Three cure signals I check before approving a Lows lot:
- Moisture. Bud should spring back under light pressure, not crumble and not squish. A squeeze-test is faster than a hygrometer.
- Nose. Real cure produces a mellow, grassy-to-piney aroma. Hay smell is a fail. Chemical or ammonia smell is an immediate reject.
- Jar stability. Put a sample in a sealed jar for 12 hours. Open the jar. If the aroma has gone off, the cure is not finished. A good cure holds its nose indefinitely.
We cure every Lows batch at Barewoods for a minimum of 3 weeks before it ships, because a pound that arrives in hay condition is a customer we lose.
How to Inspect Lows Before Buying
A 6-point field check I give every new buyer on their first Lows order:
- Trim. Machine trim is acceptable — over-trim (stripped trichomes, damaged bud) is not. Ask for raw photos of the sample jar, not marketing shots.
- Density. Outdoor bud is naturally looser than indoor. Extremely loose and fluffy bud is a cure problem.
- Color. Healthy greens and purples are fine. Brown, yellow, or grey is oxidation from age or poor cure.
- Trichomes. Lows will not be frosted like Exotic Indoors, but trichome coverage should still be visible under a jeweler's loupe.
- Seeds and stems. A few scattered seeds are acceptable in outdoor Lows. A seed-heavy batch is a reject.
- Mold. Any sign of white powder on bud interior is a hard no. Return the sample, walk away, do not send payment.
If the sample fails any two of these six points, pass on the lot regardless of price.
Lows FAQ Summary
Lows cannabis is a legitimate wholesale category when you buy the right grade for the right use case — infusion, pre-roll, or budget retail. They are not a premium product and should never be sold as one. Stock them for margin and application, not for shelf appeal, and always inspect the cure before paying.
For current Lows pricing or sample requests, see our live wholesale price list or reach out directly on Telegram.

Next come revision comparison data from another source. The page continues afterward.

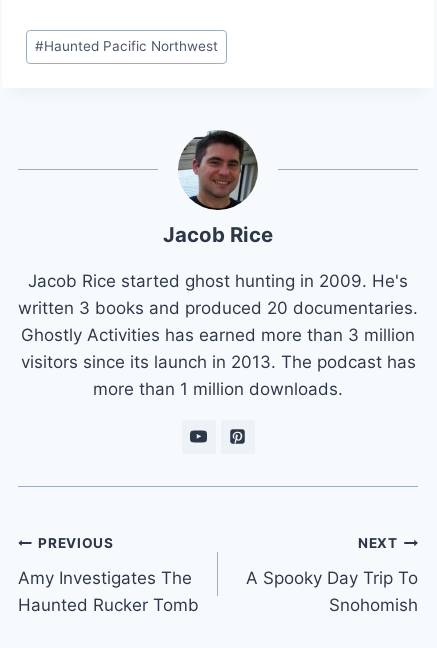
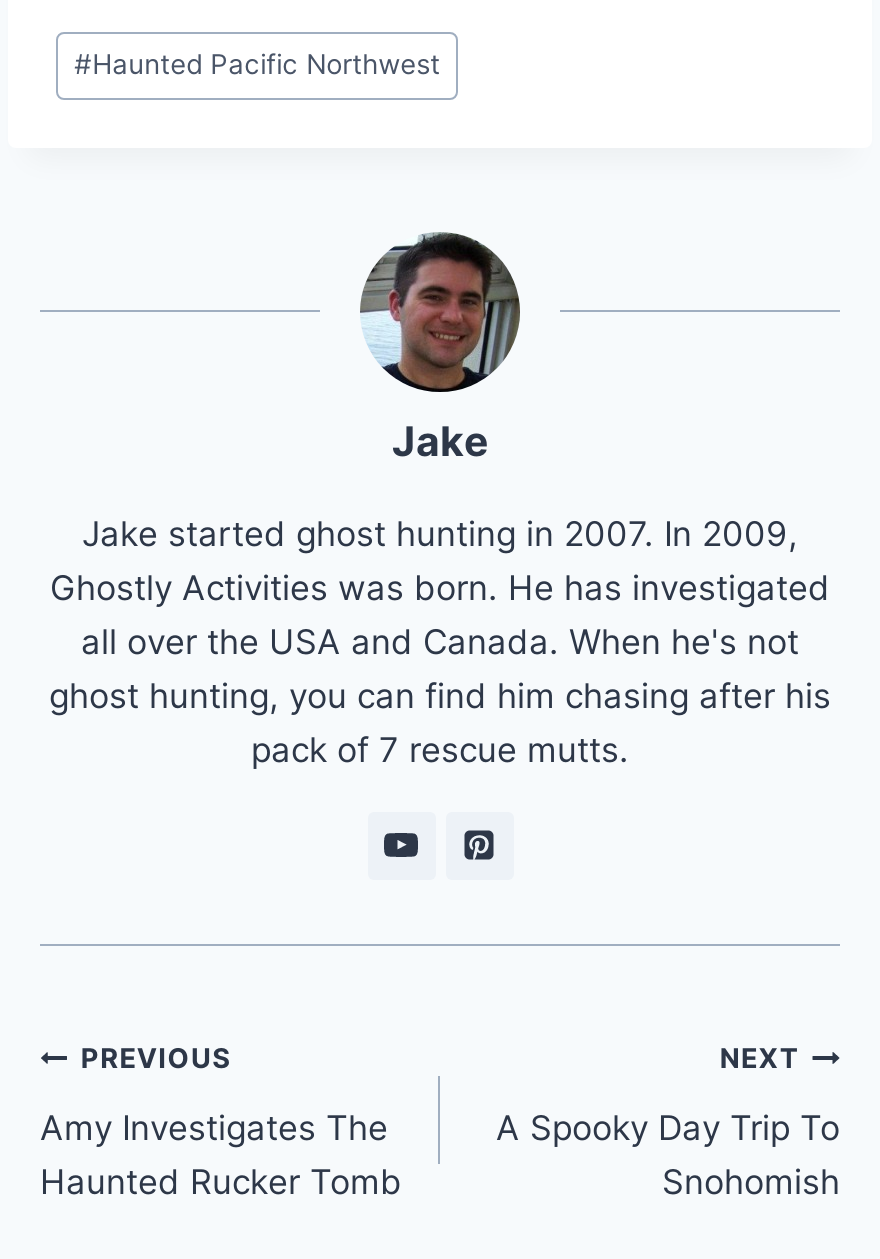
- Jacob Rice
+ Jake

- Jacob Rice started ghost hunting in 2009. He's
- written 3 books and produced 20 documentaries.
- Ghostly Activities has earned more than 3 million
- visitors since its launch in 2013. The podcast has
- more than 1 million downloads.
+ Jake started ghost hunting in 2007. In 2009,
+ Ghostly Activities was born. He has investigated
+ all over the USA and Canada. When he's not
+ ghost hunting, you can find him chasing after his
+ pack of 7 rescue mutts.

Frequently Asked Questions
What is the difference between Lows and Mids in cannabis?+
Lows are the lowest commercial grade — outdoor or light-dep grown, machine-trimmed, 12–18% THC, priced $500–$700 per pound wholesale in 2026. Mids (also called Zaa) are a step up: usually hand-trimmed light-dep or greenhouse flower, 18–22% THC, priced $700–$1,000 per pound. The main differences are trim quality, terpene profile, and bag appeal, with Mids offering more versatility for retail flower sales while Lows are typically reserved for infusion and pre-rolls.
What THC percentage do Lows have?+
Lows cannabis typically tests between 12% and 18% THC, with basic outdoor Lows at the low end (10–14%) and upper-tier light-dep Lows sometimes reaching 18–20%. This is lower than Indoors (20–26%) and significantly lower than Exotic Indoors (26–32%), which is why Lows are priced for commercial applications like infusion rather than flower-first retail.
Can dispensaries sell Lows as flower?+
Yes, dispensaries can and do sell cleaned-up upper-tier Lows as flower — typically in their budget eighth tier at $15–$25 per eighth — but only if the cure is clean and the trim is presentable. Lows should never be stocked on premium or exotic dispensary shelves. In THC-obsessed markets with high minimum-potency consumer expectations, Lows may not move as flower at all and are better used as infusion or pre-roll input.
How much does a pound of Lows cost wholesale in 2026?+
In 2026, a pound of Lows cannabis wholesale costs $500–$700 on average across the US market, with basic outdoor Lows starting around $400 and upper-tier light-dep Lows reaching $800. West Coast pricing runs 10–15% lower than interior or East Coast markets due to proximity to California and Oregon sourcing. Always factor in cure quality and saleable yield rather than just per-pound price when calculating true cost.